Погода в этот день выдалась солнечной и теплой. Воспользовавшись этим, все вышли во двор и уселись на траве. Почти для всех главным занятием стало уничтожение вшей, поэтому все разделись догола и стали бить паразитов. И как раз в это время по дороге мимо лагеря потянулись, кто пешком, а кто и на велосипедах, местные жители, которые с большим любопытством и отвращением наблюдали за нашим занятием.

Несколько отроков, одетых в форму гитлерюгенда (нацистской детско-юношеской организации), начали бросать в нас землей и камушками, обзывая нас грязными русскими свиньями. Но часовой лагеря быстро прекратил их проделки.

Вскоре на автомашинах приехали несколько фотографов и кинооператоров, которые долго и с разных точек снимали нас, смеясь и издавая радостные возгласы.

Среди проходящих мимо лагеря преобладали женщины разного возраста и пожилые мужчины. Некоторые из них смотрели на нас с сочувствием. Я хотел обратиться к кому-нибудь из них по-немецки, но часовой у ворот закричал мне: «Быстро уйди назад!» – и клацнул затвором винтовки. Тогда я решил, как это уже было в Павлограде, бросить за ограду лагеря записку с просьбой приносить мне что-нибудь поесть. Записку я вложил в другой лист бумаги вместе с камушком и попросил рослого Ивана закинуть комок за проволочное ограждение лагеря. Пораженный тем, что я могу даже писать по-немецки, Иван выполнил мою просьбу. Оставалось ждать, чем закончится моя затея.

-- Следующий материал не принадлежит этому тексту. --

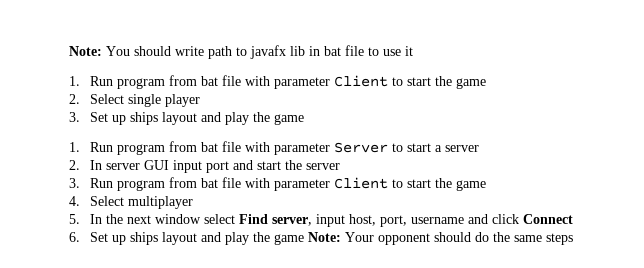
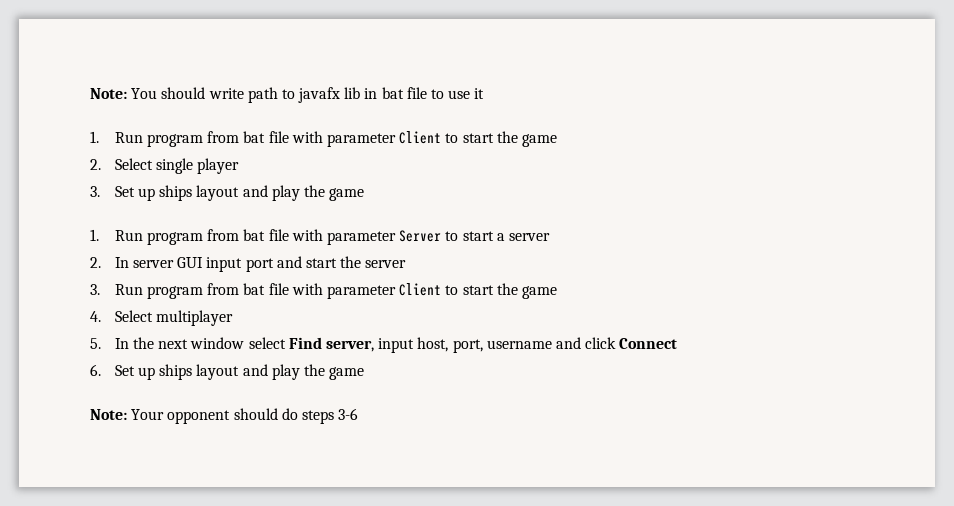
- 6. Set up ships layout and play the game Note: Your opponent should do the same steps
+ 6. Set up ships layout and play the game
+ Note: Your opponent should do steps 3-6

Наступило время обеда. Оба моих друга и еще несколько пленных отправились со старшим по бараку в пищеблок. Они принесли суп и стали разливать его по котелкам, причем сначала черпали суп эмалированной кружкой одного из пленных, а потом, когда она не стала полностью погружаться в суп, – ложкой. А после этого владельцу кружки разрешили вылизать остатки пиши. Он встал на колени, залез головой в ведро и вычистил его языком. Тех, кто имел эмалированную кружку, считали «счастливчиками», ведь они могли получать «дополнительное питание». Я считал для себя унизительным поступать подобным образом.

Получив суп, одни сразу же опустошили котелок, а другие дожидались получения картофеля и использовали его вместо хлеба. Некоторые бросали картофелины в суп и раздавливали их ложкой, превращая первое блюдо в пюре. После обеда я увидел около барака трех пожилых пленных, которые карманным ножиком что-то строгали из дощечки. Я спросил, что они мастерят. Оказалось – весы. Они выглядели очень примитивно, но позволяли разделить буханку хлеба на равные по весу порции. Сначала буханку разрезали на пять частей на глазок, а потом в каждую из двух порций погружали иглы весов, привязанные нитками, и поднимали весы. От более тяжелого куска отрезали дольку и прибавляли ее к более легкой порции. После этого одну из порций снимали и заменяли ее третьей и т. д. К сожалению, такие весы не были пригодны для дележа маргарина.

На другой день утром я подошел поближе к проволочному заграждению, чтобы посмотреть, лежит ли у дороги моя записка, и очень обрадовался, увидев, что ее нет. Затем я сел на траву и вынул из кармана свою самодельную тетрадь, в которой записывал немецкие слова и словосочетания. Вдруг передо мной оказался человек в серой красноармейской шинели. Я вспомнил, что это был переводчик, встречавший нас по прибытии в лагерь. Неожиданно он обратился ко мне по фамилии и сказал по-немецки: «Доброе утро!»

Переводчик попросил меня отойти с ним в сторону, и, когда мы удалились от других пленных, он сообщил мне следующее. Прошлым вечером к нему пришел его друг – полицай, имеющий право бывать за пределами лагеря. Возвращаясь из Мюльберга, он обнаружил у дороги мою записку. Хотел было отдать ее немецкому начальству, но потом передумал и принес переводчику, чтобы вместе обсудить, как поступить дальше.